Une page nommée sevrage, créée le 8 mai 2024 dans le dossier Processus.
Chantier où je tente de faire le lien, par association libre…

1. Centralité dans mon enquête

Le mois dernier, en lien avec la découverte des posts de Ziad, j’ai exhumé l’histoire de Notre escapade à l'Hôtel Sindbad, à Khokha au bord de la mer rouge, du 12 au 14 mars 2006. Cette escapade est un moment crucial : une tentative de concertation entre Ziad et moi, au début de mon troisième séjour, le moment où je m’élance dans ma thèse. En fait cette concertation échoue : deux semaines plus tard Ziad met fin à notre alliance en me demandant de quitter sa pièce. À l’époque, je n’ai pas d’explication à ce comportement, si ce n’est un problème psychologique de Ziad, que je n’arrive pas à identifier.
En tous cas, ce n’est pas mon « homosexualité » qui fait échouer cette concertation, au sens où j’aurais fait à Ziad une avance sexuelle qu’il n’aurait pas supporté. La situation est plus complexe : en fait toute la société s’attend à ce que je fasse à Ziad une proposition sexuelle, parce qu’ils ont eu vent de mon coming out, rumeur colportée « de source sûre » par le petit milieu des diplômés francophones de l’université. En fait Ziad lui-même s’y attend : il veut lui aussi cette escapade pour que je lui parle, afin de comprendre ce qu’il en est. Effectivement je lui en parle et… il ne se passe rien.
Ou plutôt si : ce qui se passe, c’est que Ziad est convaincu par la sincérité de mon « homosexualité ». Il est confronté à la sincérité de cette démarche, dont il voit bien qu’elle est à mes yeux naturelle, et en même temps étroitement liée à mon interaction avec son pays (c’est pourquoi la rumeur colportée par les diplômés était tout sauf « objective » : elle témoignait surtout de leur propre aveuglement). Pour sa part, Ziad découvre là quelque chose de plus profond : un monothéisme* latent, inconscient, dont il lui revient d’accoucher. Mais pour cela, il n’a pas d’autre manière que de devenir le Christ. Voilà en somme le « problème psychologique » de Ziad, plutôt un dilemme existentiel, le destin qu’il se découvre en ces circonstances.

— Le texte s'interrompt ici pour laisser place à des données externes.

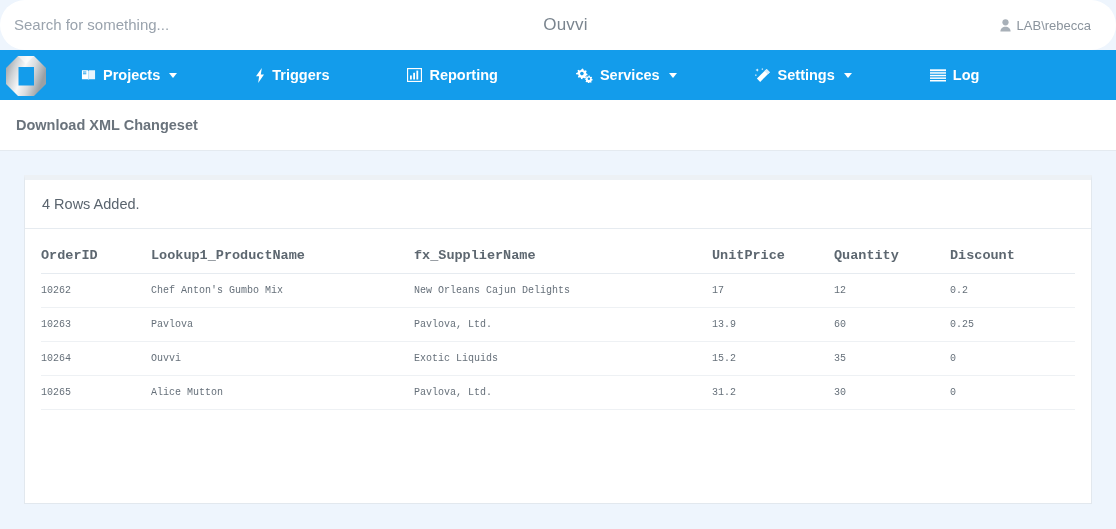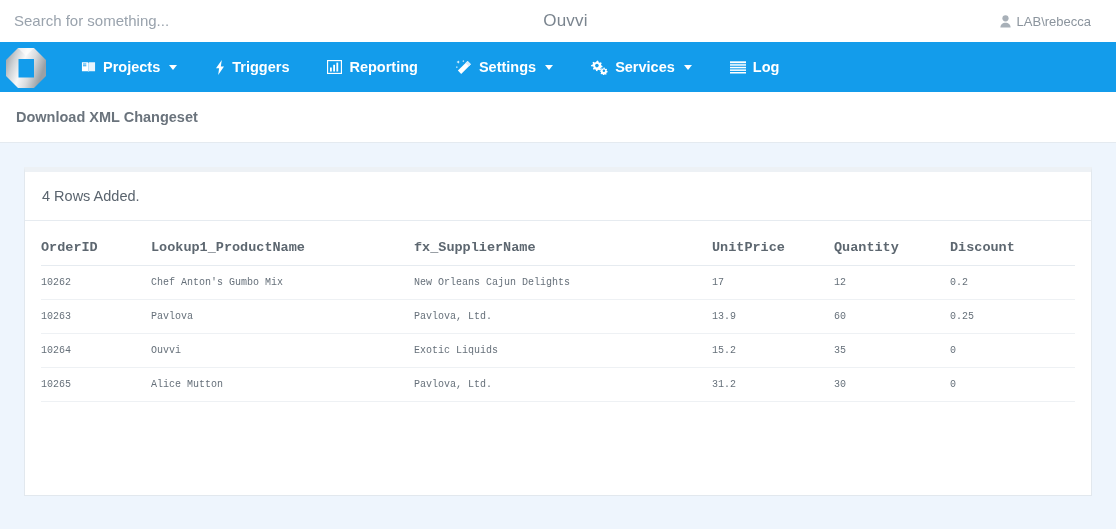"Search for something..." .topbar { border-radius: none -> 25px; height: 42px -> 50px }
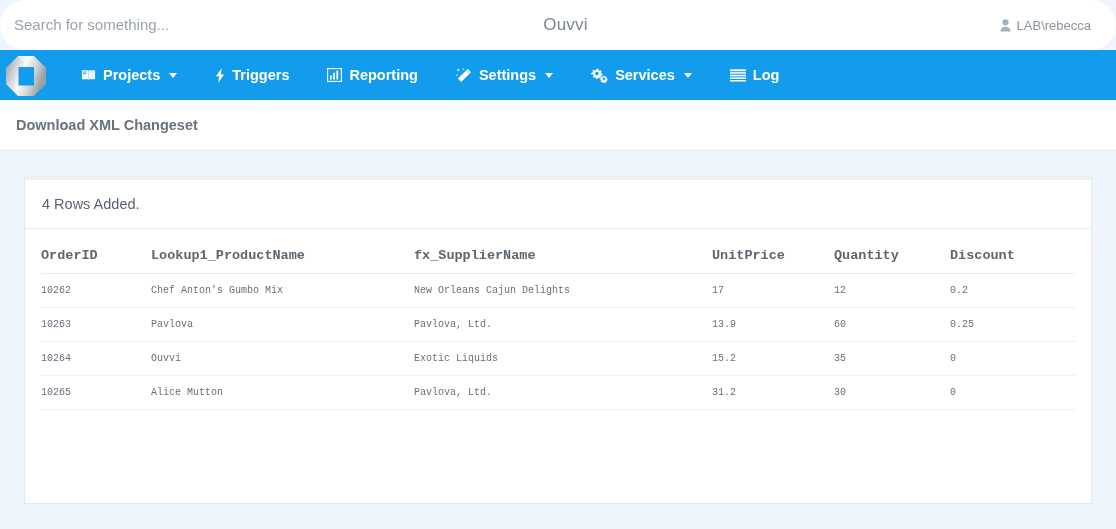"Projects" .nav-items { gap: none -> 40px }
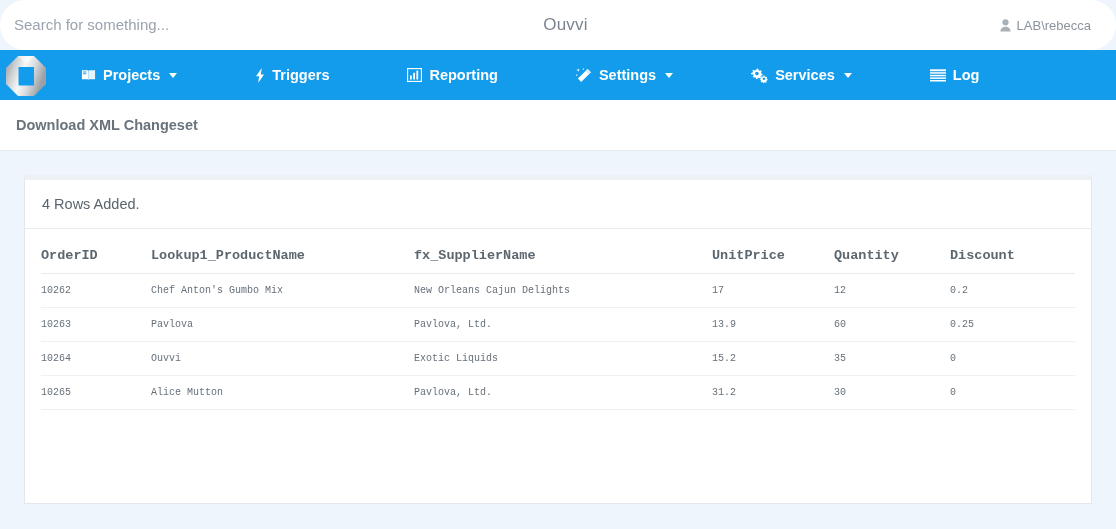"Settings" div.nav-item { order: before "Services" -> after "Services" }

La semaine dernière, j’ai ajouté un second texte sur cette escapade, intitulé Sindbad la nuit, où en quelque sorte je « coupe le son ». J’y évoque ce qu’a été mon interaction avec Ziad cette nuit-là, d’ailleurs notre seule interaction corporelle dans toute cette histoire, de 2003 à 2010.
À vrai dire, la même interaction se reproduit tout à la fin en août 2010, quand Ziad et moi se retrouvons dans la pièce que son frère Yazid m’a fait construire. Officiellement, je suis là pour « soigner » la psychose de Ziad avec ma thèse (conformément au projet du Prix Michel Seurat…), mais cela débouche finalement sur cette interaction corporelle, exactement la même qu’en mars 2006. Par la suite, Ziad passe ses nuits dehors à hurler, donc Yazid trouve un prétexte pour le renvoyer en prison, puis un prétexte pour me chasser de la pièce. Je finis par me retirer quelques mois plus tard, plus amoureux que jamais de cette famille…
Bref, cette interaction est bien le coeur de l’histoire.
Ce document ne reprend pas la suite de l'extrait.